Panji Apriyana, eks korban TPPO di Myanmar, saat sedang menceritakan pengalaman pahitnya, dalam seminar yang digelar PB PMII di Gedung Kampus Unusia, Jakarta, pada Selasa (3/6/2025). (Foto: tangkapan layar Youtube PB PMII)
Haekal Attar
Penulis
Jakarta, NU Online
Panji Apriyana, pria yang pernah menjadi korban tindak pidana perdagangan orang (TPPO) dengan modus scam di Myanmar, menceritakan pengalaman pahit yang dialaminya.
Kesaksian itu ia sampaikan dalam seminar yang diadakan Pengurus Besar Pergerakan Mahasiswa Islam Indonesia (PB PMII) bertajuk Ancaman Tindak Pidana Perdagangan Orang (TPPO) Modus Scammer bagi Gen Z Indonesia, di Lantai 4 Gedung Universitas Nahdlatul Ulama Indonesia (Unusia), Jalan Taman Amir Hamzah, Menteng, Jakarta Pusat, pada Selasa (3/5/2025).
Panji mengungkapkan bahwa pada Oktober 2022, ia menerima tawaran pekerjaan di Thailand dari tetangganya sendiri. Tawaran itu terdengar menggiurkan karena hanya memerlukan paspor dan ijazah SMA, dengan janji gaji mencapai Rp15 juta per bulan.
Tanpa banyak curiga, Panji menerima tawaran tersebut. Ia diberi berbagai dokumen perjalanan, termasuk kartu identitas dan surat jalan untuk transit melalui Singapura.
Ketika ia bertanya soal proses keberangkatan, tetangganya hanya menyarankan untuk mengikuti arahan yang diberikan, dengan janji akan ada pihak yang menjemput setibanya di lokasi.
"Setelah sampai di Thailand, saya dijemput tentara Myanmar untuk dibawa ke perbatasan Myanmar, dan setelah sampai di perbatasan Thailand, saya diseberangin Sungai Moei (Sungai Thaungyin).
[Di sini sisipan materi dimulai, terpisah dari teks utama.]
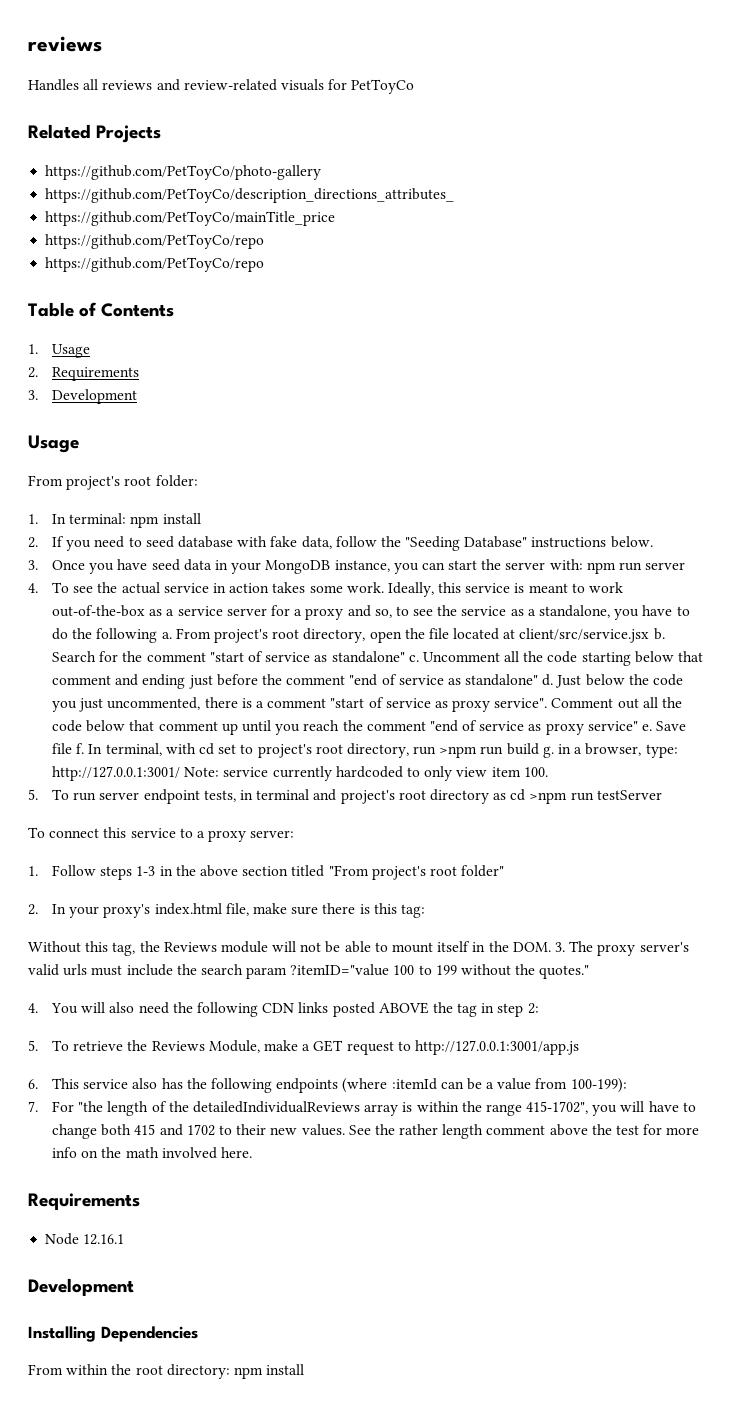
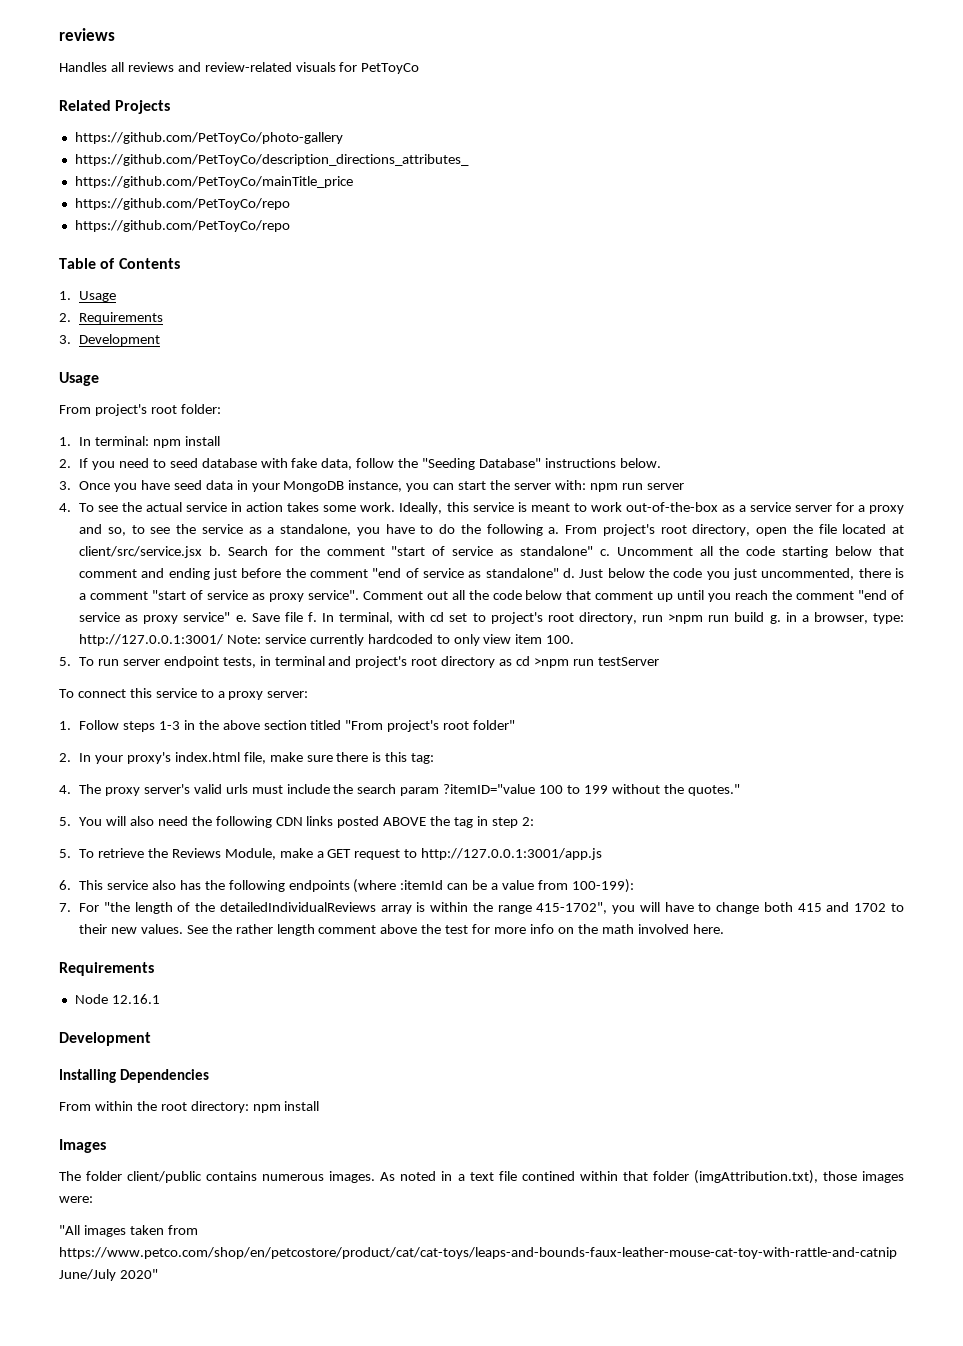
[28,941,565,956] Without this tag, the Reviews module will not be able to mount itself in the DOM. 3. -> [59,785,71,794] 4.
[28,1003,38,1013] 4. -> [59,817,71,826] 5.
(305, 1369) none -> [59,1139,106,1153] [59,1170,904,1184] [59,1196,93,1203] [59,1225,198,1237] [59,1247,897,1259] [59,1269,158,1281] // Images // The folder client/public contains numerous images. As noted in a text file contined within that folder (imgAttribution.txt), those images were: // "All images taken from https://www.petco.com/shop/en/petcostore/product/cat/cat-toys/leaps-and-bounds-faux-leather-mouse-cat-toy-with-rattle-and-catnip June/July 2020"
Itu sekitar 17 menit sampai ke tempat penempatan saya kerja di sana," katanya.
Di lokasi itu, ia hanya bertemu dengan seorang warga negara Malaysia bernama Andi, yang disebut sebagai “leader” dan merupakan rekan dari tetangga yang merekrutnya. Panji sempat diminta beristirahat karena tiba pukul 14.00. Namun pada malam harinya, pukul 19.00, ia langsung diwajibkan bekerja.
"Jam 19.00 malam langsung kerja dan disuruh bikin akun fake Facebook 10, Twitter 10, Instagram 10, LinkedIn 10, sama Tinder 10. Setelah sudah bikin akun fake, baru dijelasin kalau dia ini kerjanya buat nipu orang dengan investasi crypto bodong (palsu)," jelasnya.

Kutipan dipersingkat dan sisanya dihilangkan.